Nun habe ich in diesem Zusammenhang etwas von Filterlava als bodengrund gelesen und frage mich, ob diese evtl. besser geeignet ist. Leider habe ich davon keine Ahnung. Pflanzen gibt es (außer schwimmpflanzen) nicht. Selbst die schwimmpflanzen haben Probleme, da sie entweder durch das baden oder die Reinigung verloren gehen oder beschädigt werden. Also brauche ich mir um Pflanzen im Bodensubstrat keine gedanken zu machen. 
Was ist nun für meine Zwecke besser geeignet, Filterlava oder Kies?
Die nächste frage ist: Ist es sinnvoll, etwas Totholz ins wasser einzubringen, ich habe gelesen, dass Totholz beim Nitratabbau behilflich ist. Stimmt das so?
Und noch eine frage: Ab wann ist der schlamm am Boden zu viel? Muß man den irgendwann auch mal enfernen? Ich habe letztens bei einer größeren Reinigung festgestellt, dass sich um die 5 cm Schlammschicht am Boden befinden. Was mich etwas nervt, denn durch häufige badegänge wird der schlamm immer wieder aufgewühlt und so wirkt der teich völlig verschmutzt. 
Ich habe mal etwas von diesem Bodenschlamm entnommen.

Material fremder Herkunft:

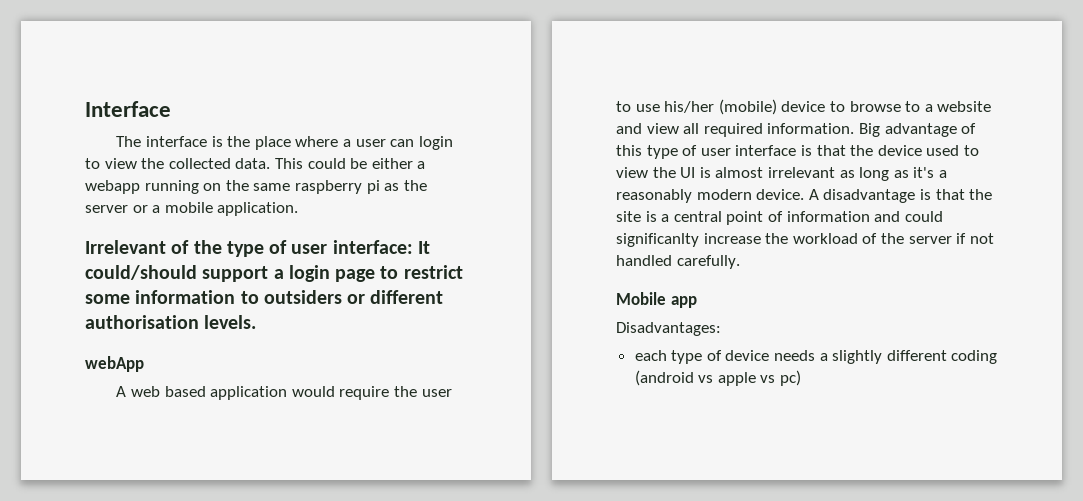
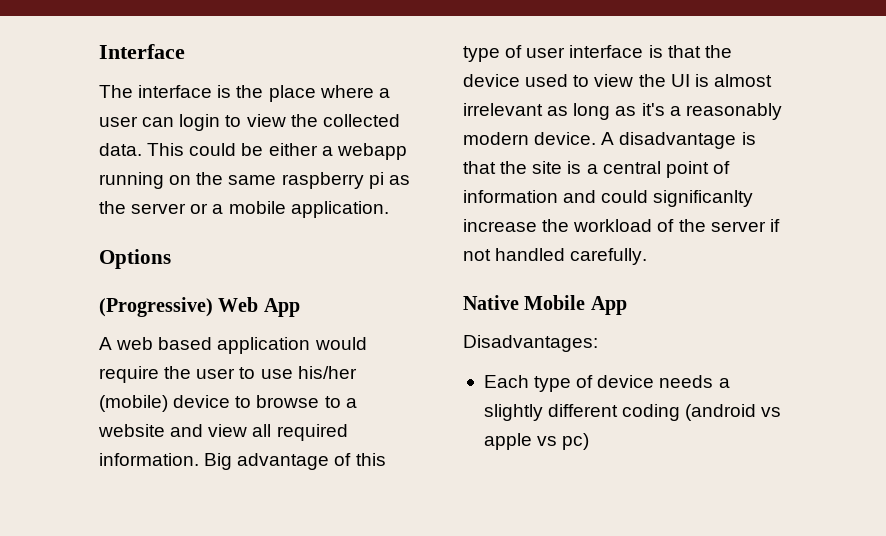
- Irrelevant of the type of user interface: It could/should support a login page to restrict some information to outsiders or different authorisation levels.
- webApp
+ Options
+ (Progressive) Web App
- Mobile app
+ Native Mobile App
- each type of device needs a slightly different coding (android vs apple vs pc)
+ Each type of device needs a slightly different coding (android vs apple vs pc)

Er war geruchsneutral und besteht meiner Meinung nach aus abgesetzer eingeschleppter Erde, Pflanzenresten und Kotresten (Vegetarierkot) 
Kann dieser schlamm dann verbleiben und stellt im eigentlichen sinn gar keine verschmutzung dar? lg


----------



## wp-3d (21. Juni 2009)

*AW: Bodengrund im Teich*

Hallo Barbarella,

deine Echsen sind Landbewohner und nutzen den Teich nur als Badegewässer.
Versetz dich im Gedanken einfach in die Echsen und gestalte den Teich so wie Du ein Badegewässer bevorzugst.
Scharfkantige Lava als Bodengrund und Schlamm aus abgesetzen Pflanzen und Kotresten die bei jeder Schwimmbewegung aufwirbeln.


----------



## barbarella (21. Juni 2009)

*AW: Bodengrund im Teich*

Ist Filterlava so extrem scharfkantig? Die haben eine dicke Haut. Deshalb denke ich, dass das geht. Außerdem liegt die Lava doch am Boden. 
Mir geht es mehr um die Reinigungswirkung für den teich. 
Die Alternative wäre, alles steril. Also ohne Bodengrund, dann geht doch aber ein Großteil der Filterwirkung verloren? 
Beim Tauchen wird der Schlamm aufgewühlt, nicht beim schwimmen. 
Genau das ist meine frage, inwiefern ist dieser schlamm als Verschmutzung zu betrachten? Und wie bekomm ich ihn heraus? Heraussammeln? Oder jedesmal einen kompletten Bodengrundwechsel? 
Sand kann ich nicht nehmen, da ich eine Ansaugpumpe im teich habe. Außerdem setzt sich dort genauso Schlamm ab. 
Normalerweise ist das alles kein Problem, bis auf tage, an denen häufig im Wasser gewühlt wird.
Und das mit dem Totholz weiß ich immer noch nicht. Baut Totholz im Wasser wirklich Nitrat ab?


----------